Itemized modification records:
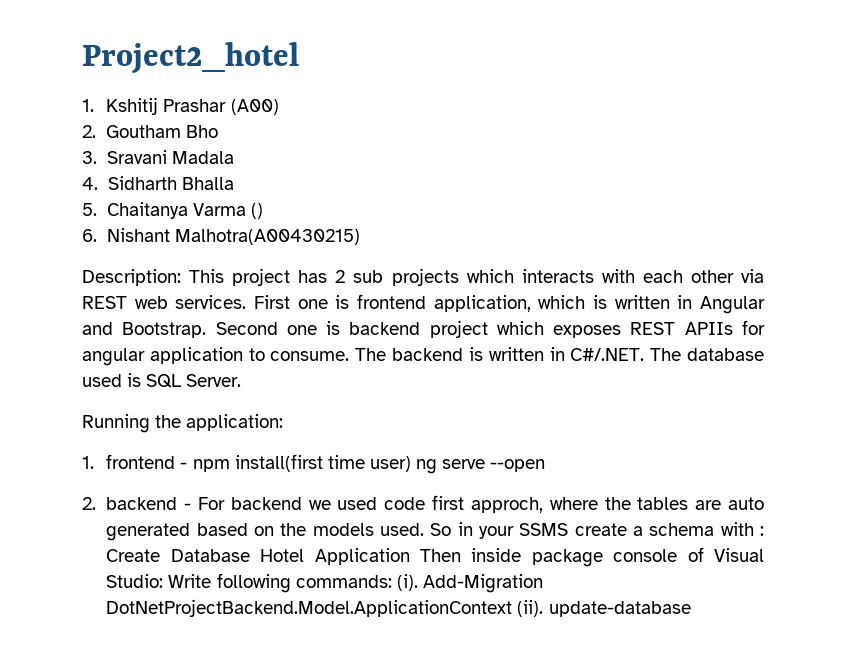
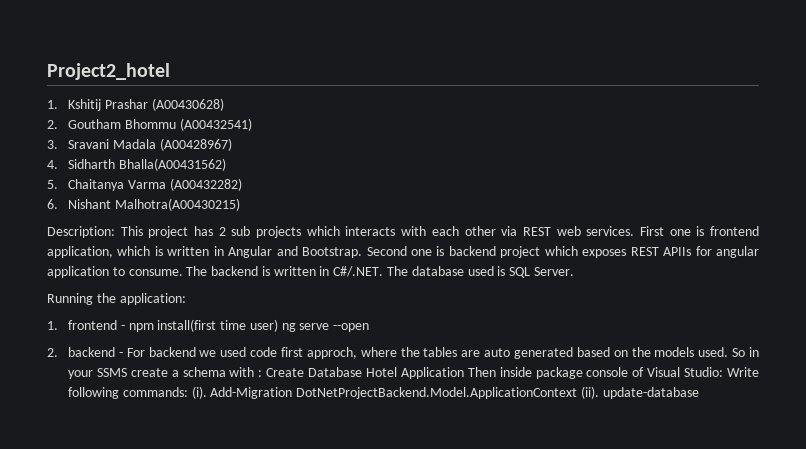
[230,99,279,115] (A00) -> [151,98,224,111] (A00430628)
[186,125,219,138] Bho -> [124,118,252,131] Bhommu (A00432541)
(234, 157) none -> [159,138,232,151] (A00428967)
[181,177,234,190] Bhalla -> [118,158,226,171] Bhalla(A00431562)
[250,203,263,219] () -> [169,178,242,191] (A00432282)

_TRY IT_: The answer should be the records above, unchanged, with the pictures omitted.

_ANSWER TO THIS EXERCISE_:
[230,99,279,115] (A00) -> [151,98,224,111] (A00430628)
[186,125,219,138] Bho -> [124,118,252,131] Bhommu (A00432541)
(234, 157) none -> [159,138,232,151] (A00428967)
[181,177,234,190] Bhalla -> [118,158,226,171] Bhalla(A00431562)
[250,203,263,219] () -> [169,178,242,191] (A00432282)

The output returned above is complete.